• _WORKING DATA_
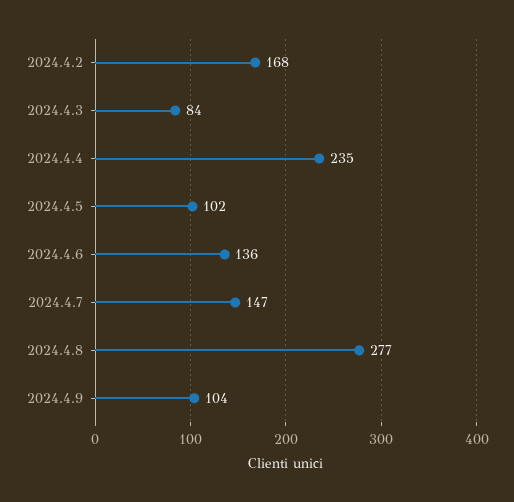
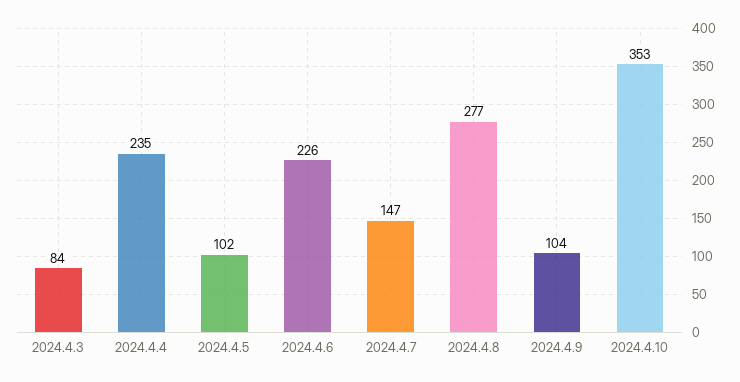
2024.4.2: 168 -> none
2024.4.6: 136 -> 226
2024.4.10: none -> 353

--

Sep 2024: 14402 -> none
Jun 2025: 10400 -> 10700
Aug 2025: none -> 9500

---

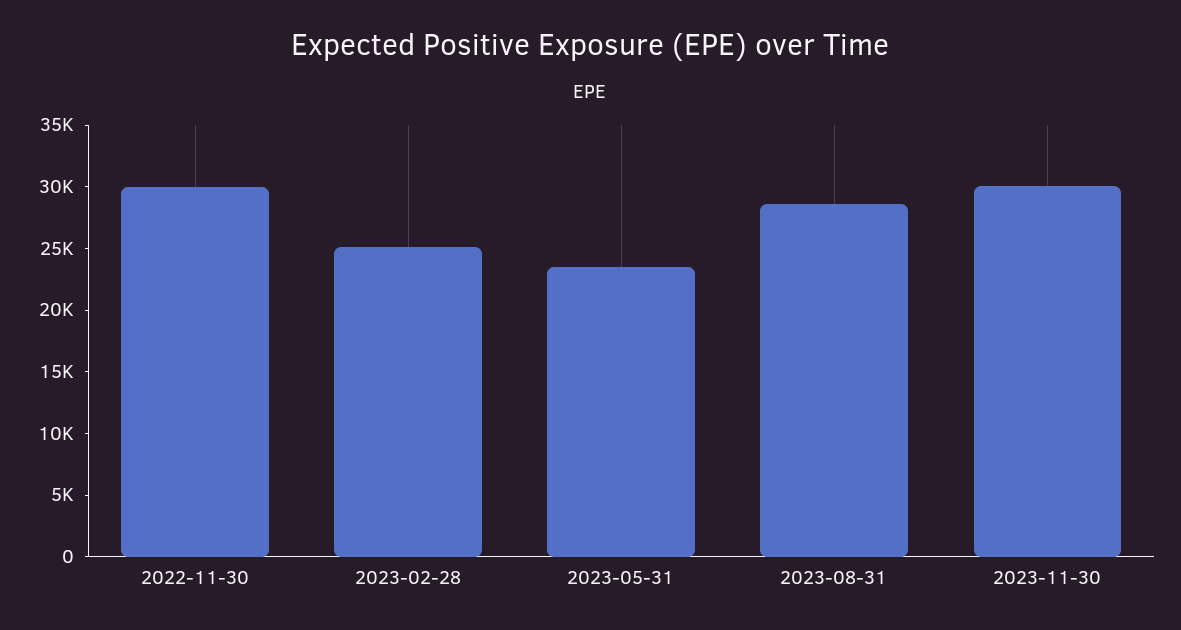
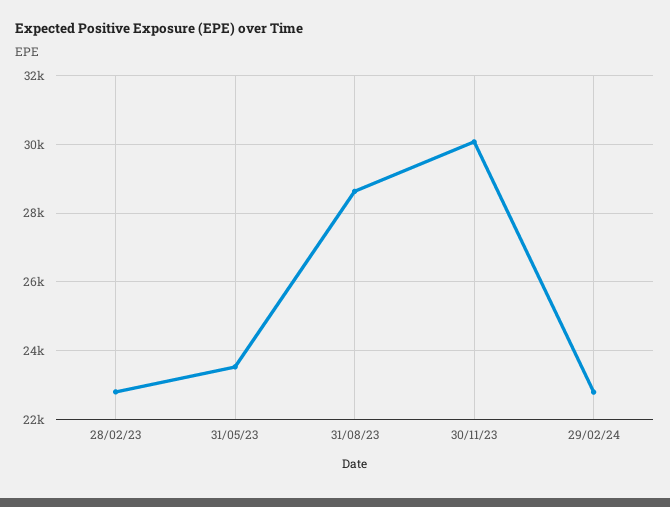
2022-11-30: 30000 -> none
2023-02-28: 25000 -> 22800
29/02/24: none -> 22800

• _EXERCISE AIM_
Reading through the records above, report each line in which the string "none" is found.

• _EXERCISE ANSWER_
2024.4.2: 168 -> none
2024.4.10: none -> 353
Sep 2024: 14402 -> none
Aug 2025: none -> 9500
2022-11-30: 30000 -> none
29/02/24: none -> 22800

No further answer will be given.